The dip in rates is good news for sidelined prospective mortgage borrowers and great news for long-term investors in U.S. equities. Remember, major U.S. stock indexes and Treasury yields have an inverse relationship.
Short-term market volatility subsided impressively in November, with the CBOE S&P 500 Volatility Index falling to levels not seen since pre-COVID days.
When S&P 500 Volatility falls, it translates to investor fear leaving the marketplace, along with the price of S&P 500 put options declining. Many portfolio managers use S&P 500 put options to hedge market risk, and the appetite for them was weak throughout November, indicating market confidence.
Some investors also watch the CNN Fear and Greed Index to gauge investor sentiment.
As long-term investors, market sentiment in the short term is not a major deciding factor for most of us. However, it can be helpful for those employing dollar cost-averaging techniques.
Unquestionably, investor sentiment did a proverbial “180” from October to November.

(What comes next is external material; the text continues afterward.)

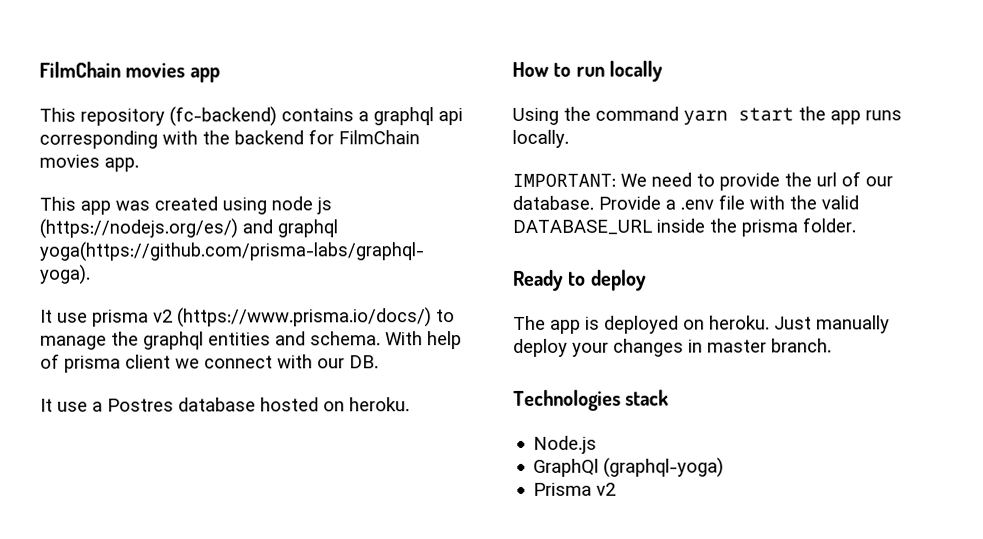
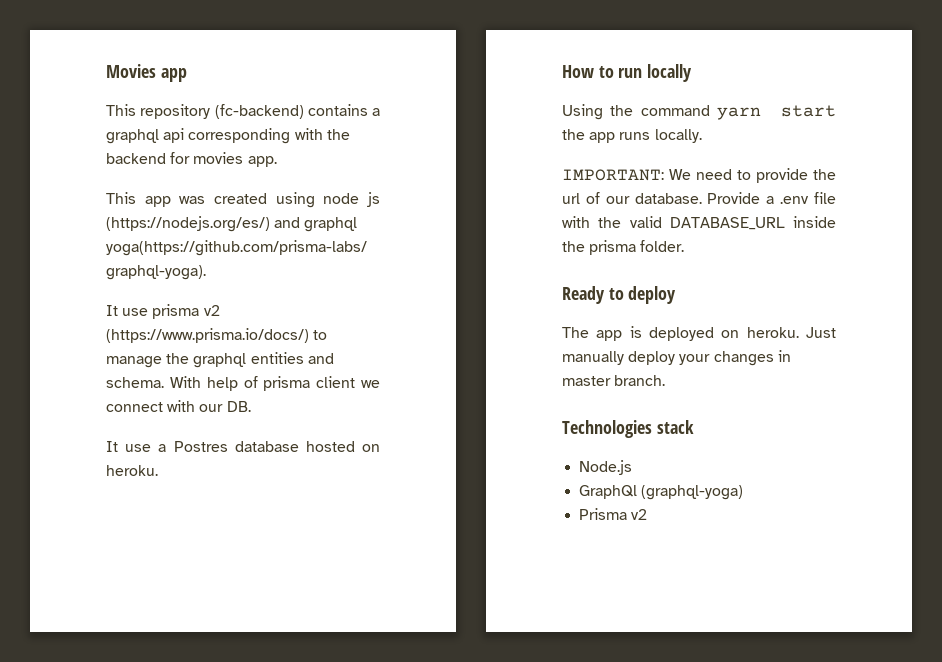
[39,61,186,78] FilmChain movies -> [106,64,156,78] Movies
[338,130,420,145] FilmChain -> (191, 158) none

November featured a complete reversal in sentiment from October, courtesy of declining interest rates, continuing signs of softening inflation, and the job market cooling.
Though it might seem counterintuitive at first, the deceleration in inflation and weaker employment data is ultimately good news, as it indicates the Fed’s rate hikes are having the intended effect.
Headwinds remain, but you wouldn’t know it by glancing at the major stock market averages. Long-term investing continues to be the ticket.